**AIM OF THE TASK**
Which lines hold the string "cross"? Copy each of them from the material below.

**GIVEN INFORMATION**
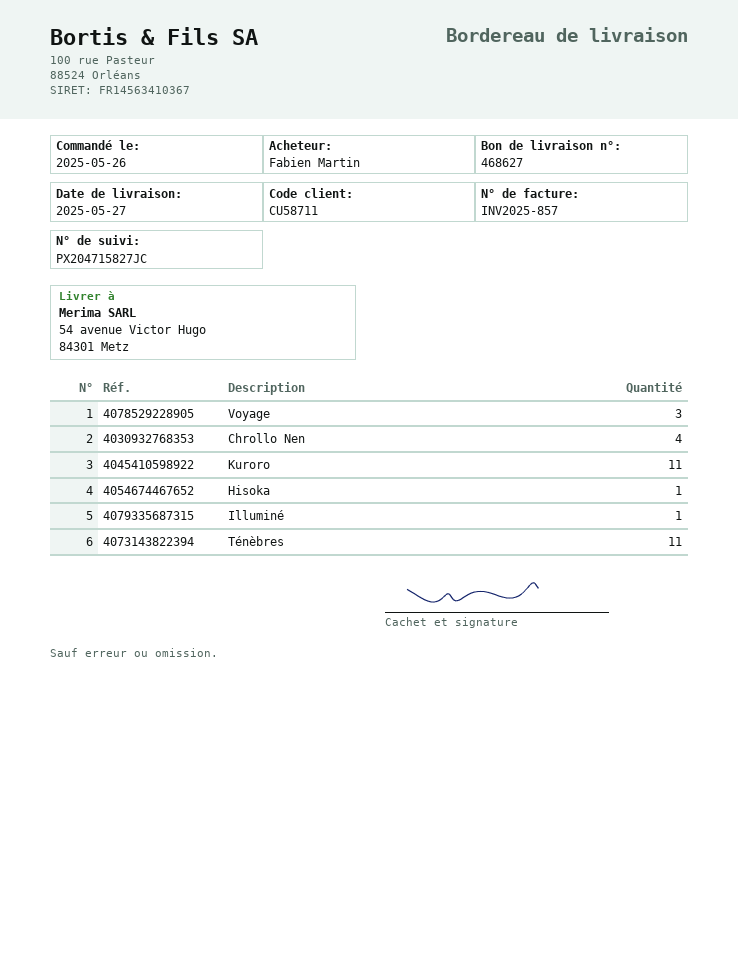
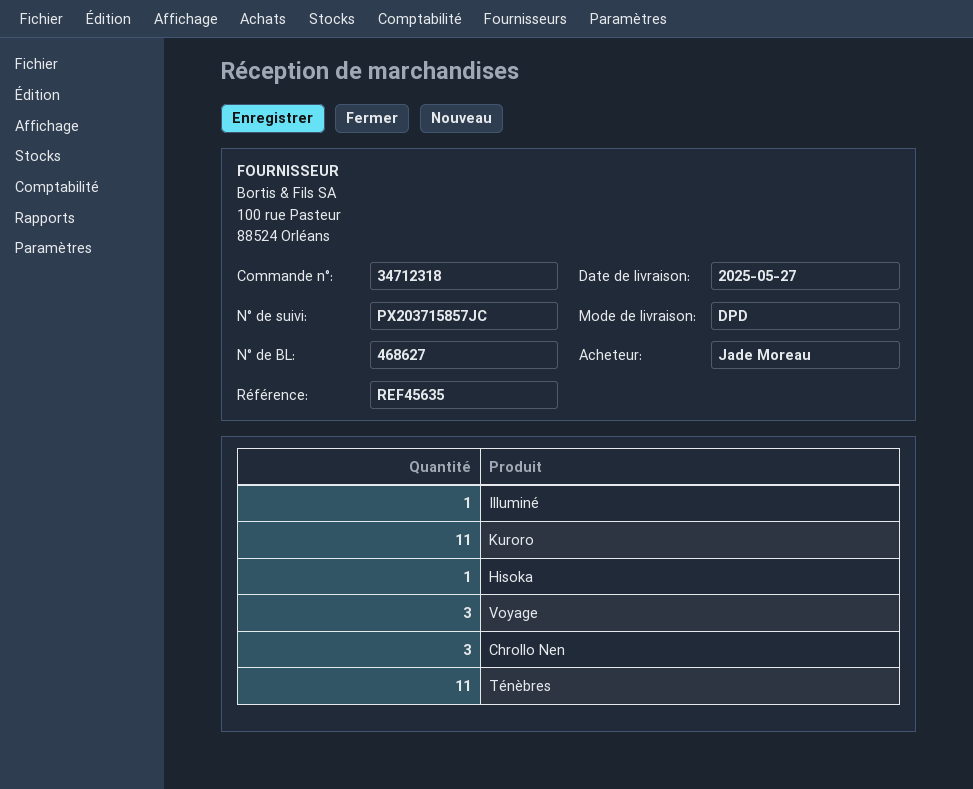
ordered by: Fabien Martin -> Jade Moreau
tracking number: PX204715827JC -> PX203715857JC
Chrollo Nen: 4 -> 3

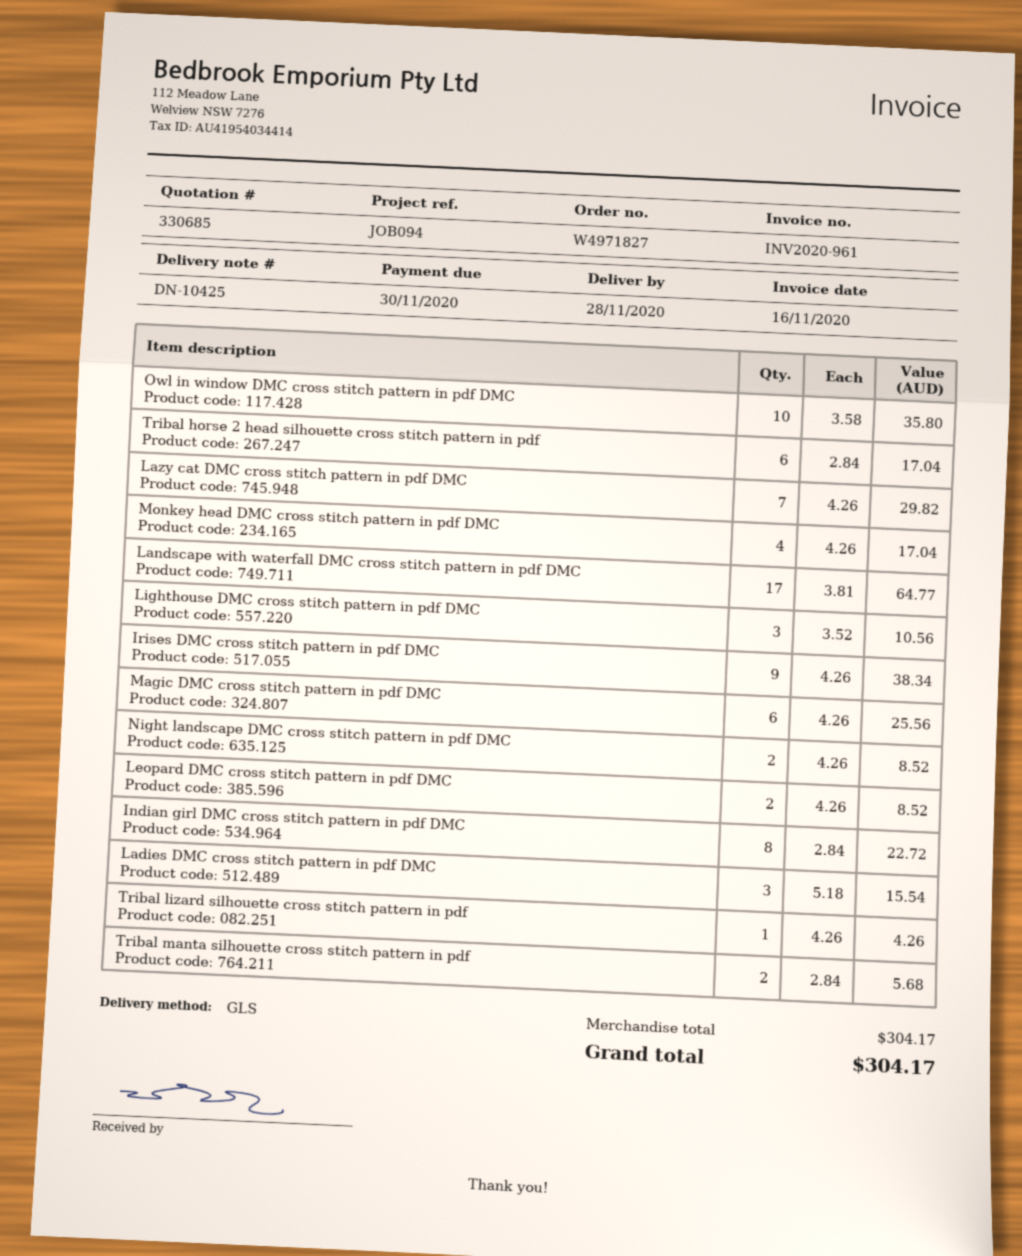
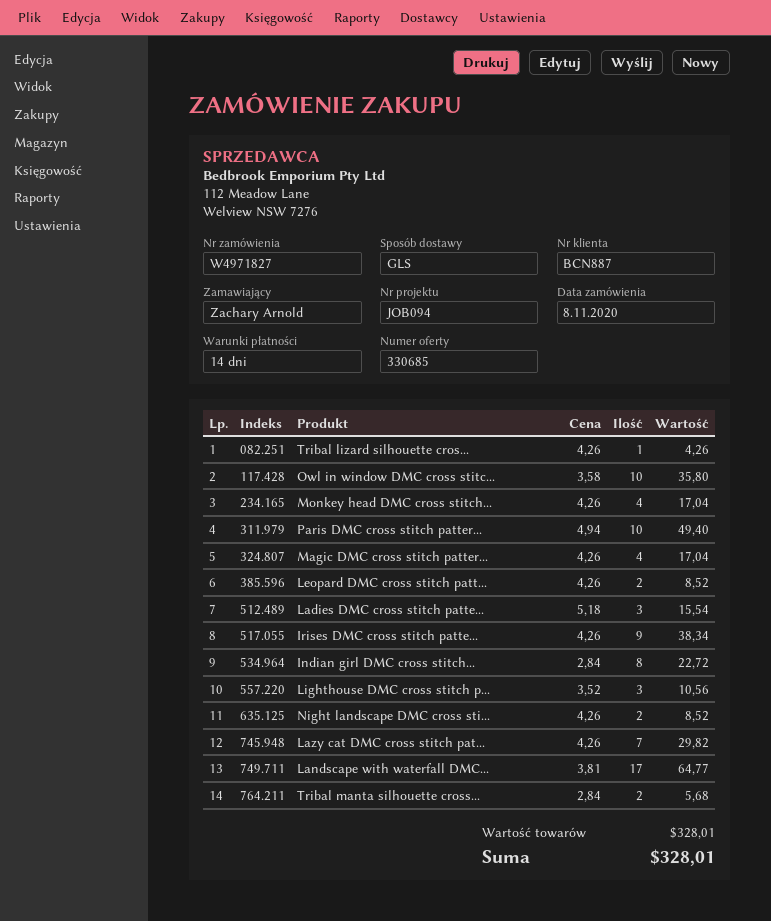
Tribal horse 2 head silhouette cross stitch pattern in pdf: 6 x 2.84 = 17.04 -> none
Magic DMC cross stitch pattern in pdf DMC: 6 x 4.26 = 25.56 -> 4 x 4.26 = 17.04
Paris DMC cross stitch patter...: none -> 10 x 4.94 = 49.40
subtotal: 304.17 -> 328.01
total: 304.17 -> 328.01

**TASK OUTPUT**
Tribal horse 2 head silhouette cross stitch pattern in pdf: 6 x 2.84 = 17.04 -> none
Magic DMC cross stitch pattern in pdf DMC: 6 x 4.26 = 25.56 -> 4 x 4.26 = 17.04
Paris DMC cross stitch patter...: none -> 10 x 4.94 = 49.40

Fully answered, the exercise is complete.